There used to be people available , who you could hire , for carrying the stuff that you would buy, and in our house, we children would vie with each other to carry the stuff in the market. (Ever since then , I have an inexplicable aversion to situations where you walk ahead in the market, followed, a few respectable steps behind, by a helper lady, who carries your shopping load. This is a practice still followed by many, and is supposed to be sign of coming up in the world, prosperity, the rise in your status etc etc. Today, I insist on carrying all my stuff, even at the cost of becoming clavically disbaled, so to speak. Of course, the children help when they are around).

We used to go with our mother to the market to get oranges (actually big tangerines , which are called oranges here), from the wholesale market, and they came in a wooden crate, which is where the children came in.


Those were the days when the merchants were simple farmer folk, who knew you by name, recognized your children by sight, and talked with you about their children, your children, their joys and worries , as well as yours. A particular vendor , hailing from the outskirts of Pune , was a favourite orange supplier, and whenever we were present we always got an extra pomegranate or something, as a special thing from him. My mother was great friends with this person, and would always enquire after his children and wife, and fields. He in turn had this great admiration for the "gadiwali bai" (Lady with the car), and he often admired my mother's judgement and selection of fruit.

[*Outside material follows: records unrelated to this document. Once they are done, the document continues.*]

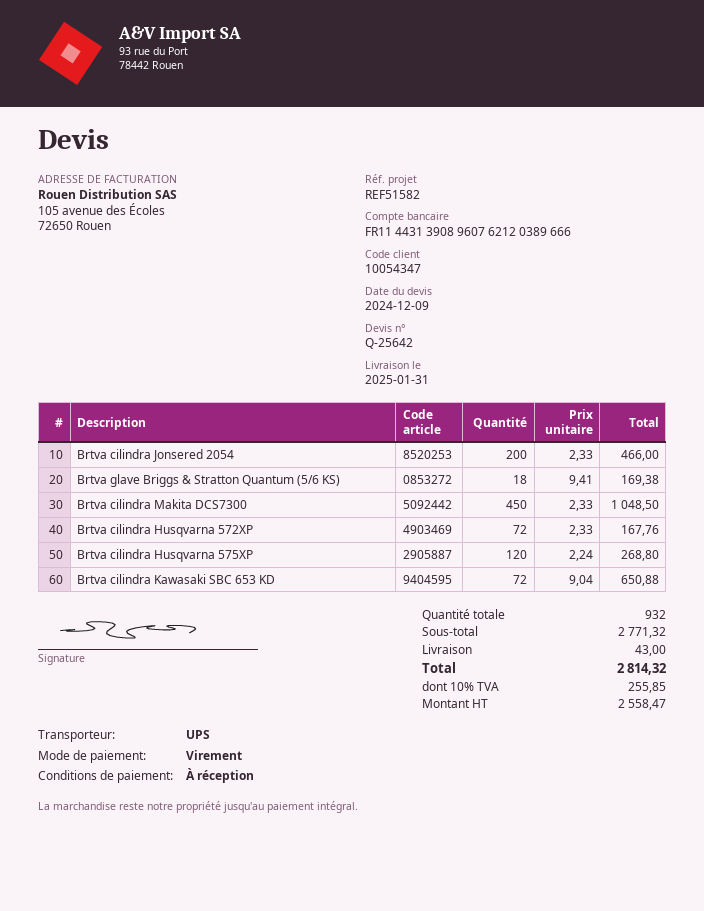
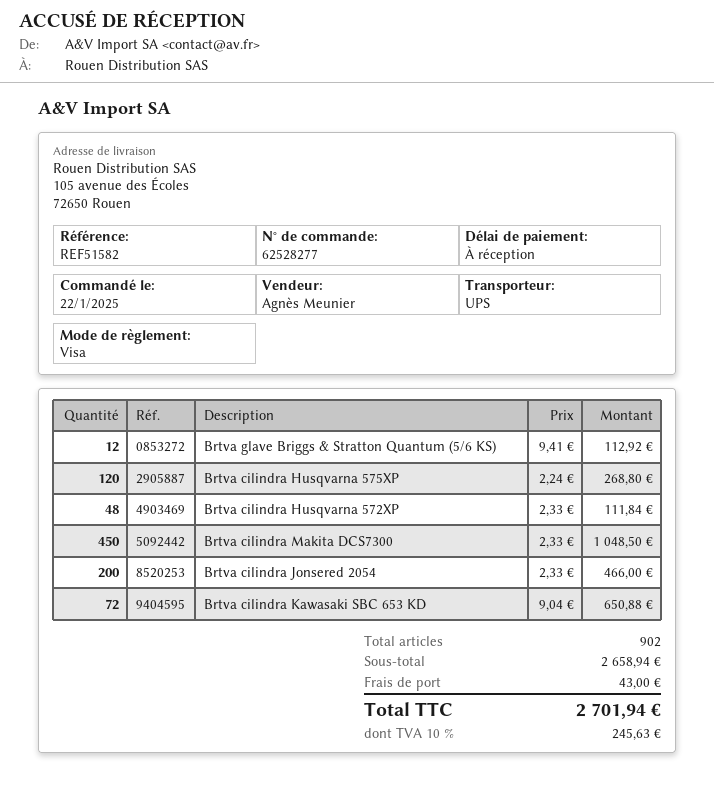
payment method: bank transfer -> Visa
Brtva glave Briggs & Stratton Quantum (5/6 KS): 18 x 9.41 = 169.38 -> 12 x 9.41 = 112.92
Brtva cilindra Husqvarna 572XP: 72 x 2.33 = 167.76 -> 48 x 2.33 = 111.84
total quantity: 932 -> 902
subtotal: 2771.32 -> 2658.94
tax: 10% = 255.85 -> 10% = 245.63
total: 2814.32 -> 2701.94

Years passed. During the eighties, my children often accompanied their grandmother, and by this time the old man knew our complete family history, of which child was where, doing what, how many children and so on and so forth. Both my mother and he were now old. His grandson was now managing the stall, and he would sit around for old times sake. Very particular about how you behaved with the customers, he trained his grandson very well, and was so proud of him, and would tell my mother about all the progress. My mother was , for a while, one of the trustees (the first woman trustee) of one of our famous ancient temples in Pune, , and this man was really proud of the fact that she was selected to help in what he called "God's work".

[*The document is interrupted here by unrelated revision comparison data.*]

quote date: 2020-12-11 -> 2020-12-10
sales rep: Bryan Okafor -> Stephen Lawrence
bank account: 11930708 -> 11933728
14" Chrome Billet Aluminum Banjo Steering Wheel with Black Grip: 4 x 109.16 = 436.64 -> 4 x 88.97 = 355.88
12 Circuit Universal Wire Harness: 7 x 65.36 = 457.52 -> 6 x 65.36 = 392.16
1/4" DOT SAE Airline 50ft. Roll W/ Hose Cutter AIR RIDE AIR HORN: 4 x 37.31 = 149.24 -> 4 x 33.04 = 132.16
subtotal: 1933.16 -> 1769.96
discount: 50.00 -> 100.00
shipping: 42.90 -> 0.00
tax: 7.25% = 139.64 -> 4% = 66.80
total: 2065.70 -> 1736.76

A couple of years ago, my mother was no more, my father was very sick, and I went with my daughter to the market to look for some good fruit for him, which could be juiced. I wandered in to the old familiar area, looking at the recent changes, and some new smart-alecky vendors on the scene. Memories flooded back, and I was looking around for a straw of memory to clutch, when I heard someone calling out my mother's name.

It was the old man. His vision was not what is was. But he saw a resemblance somewhere. He thought I was who he thought I was, but wanted to confirm, and so he asked his grandson to call out.

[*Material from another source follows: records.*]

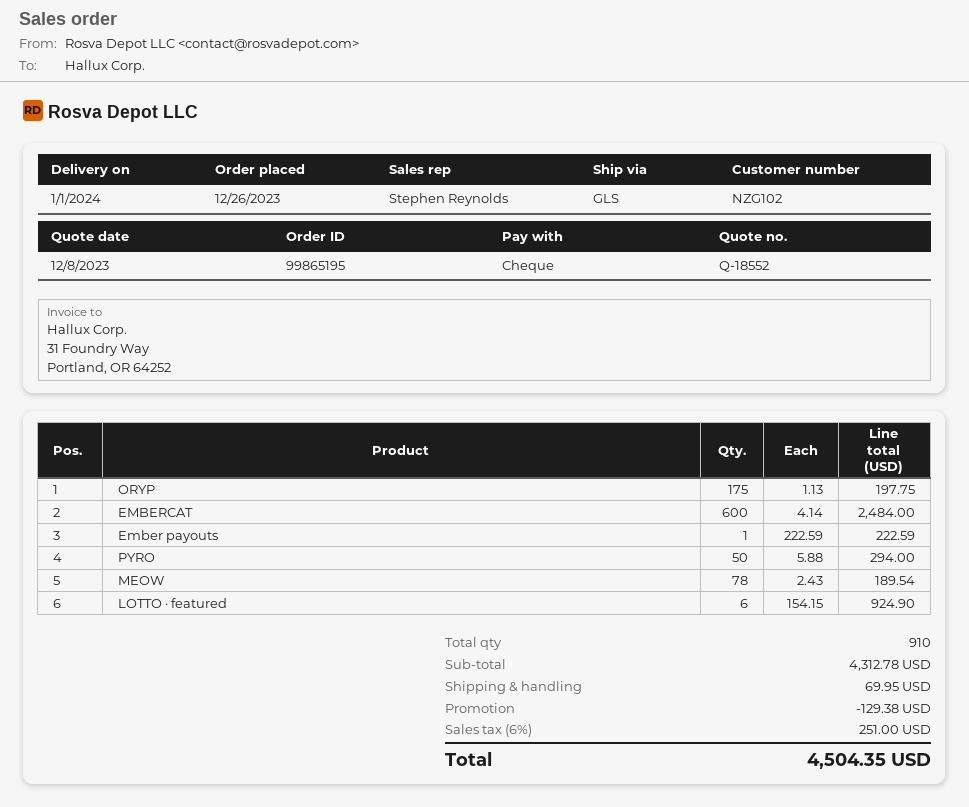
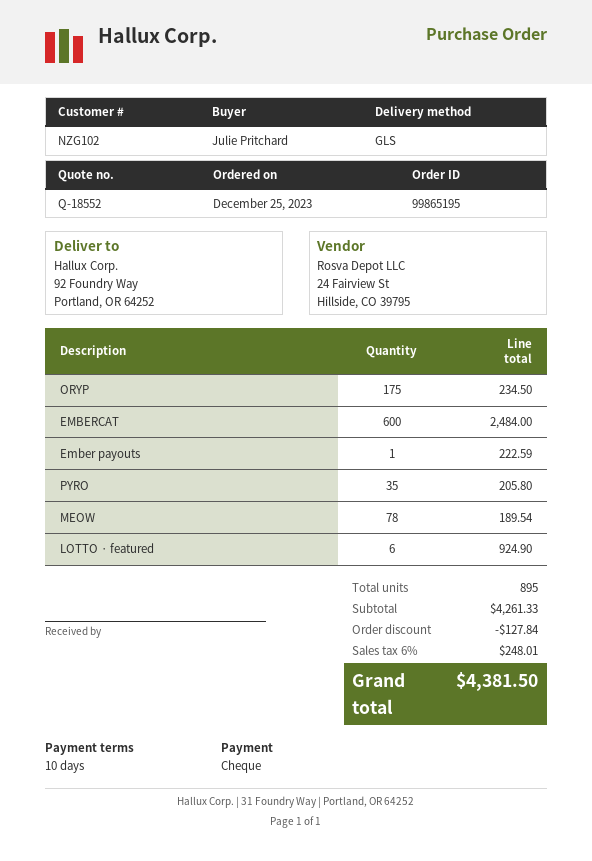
order date: 2023-12-26 -> 2023-12-25
ORYP: 175 for 197.75 -> 175 for 234.50
PYRO: 50 for 294.00 -> 35 for 205.80
total quantity: 910 -> 895
subtotal: 4312.78 -> 4261.33
discount: 129.38 -> 127.84
shipping: 69.95 -> none
tax: 6% = 251.00 -> 6% = 248.01
total: 4504.35 -> 4381.50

For a while , none of us could speak. My daughter wondered how her mother, to whom bargaining was second nature , was so quiet. He asked after my folks and when he heard why I was there, he took it upon himself to select the best fruit, often replacing stuff his grandson had casually selected. All the while talking about my mother, and asking about where the rest of the family was. He even knew that my siblings were in "Amerika", and recalled seeing their children with my mother, at the market, on one of their visits. When he heard that my son too was pursuing a doctorate , he thought it was in the fitness of things. He didn't really go to school himself, but had a great respect for learning and anyone who did serious studying. His grandson had finished school on his insistence, and only then come along to learn the business.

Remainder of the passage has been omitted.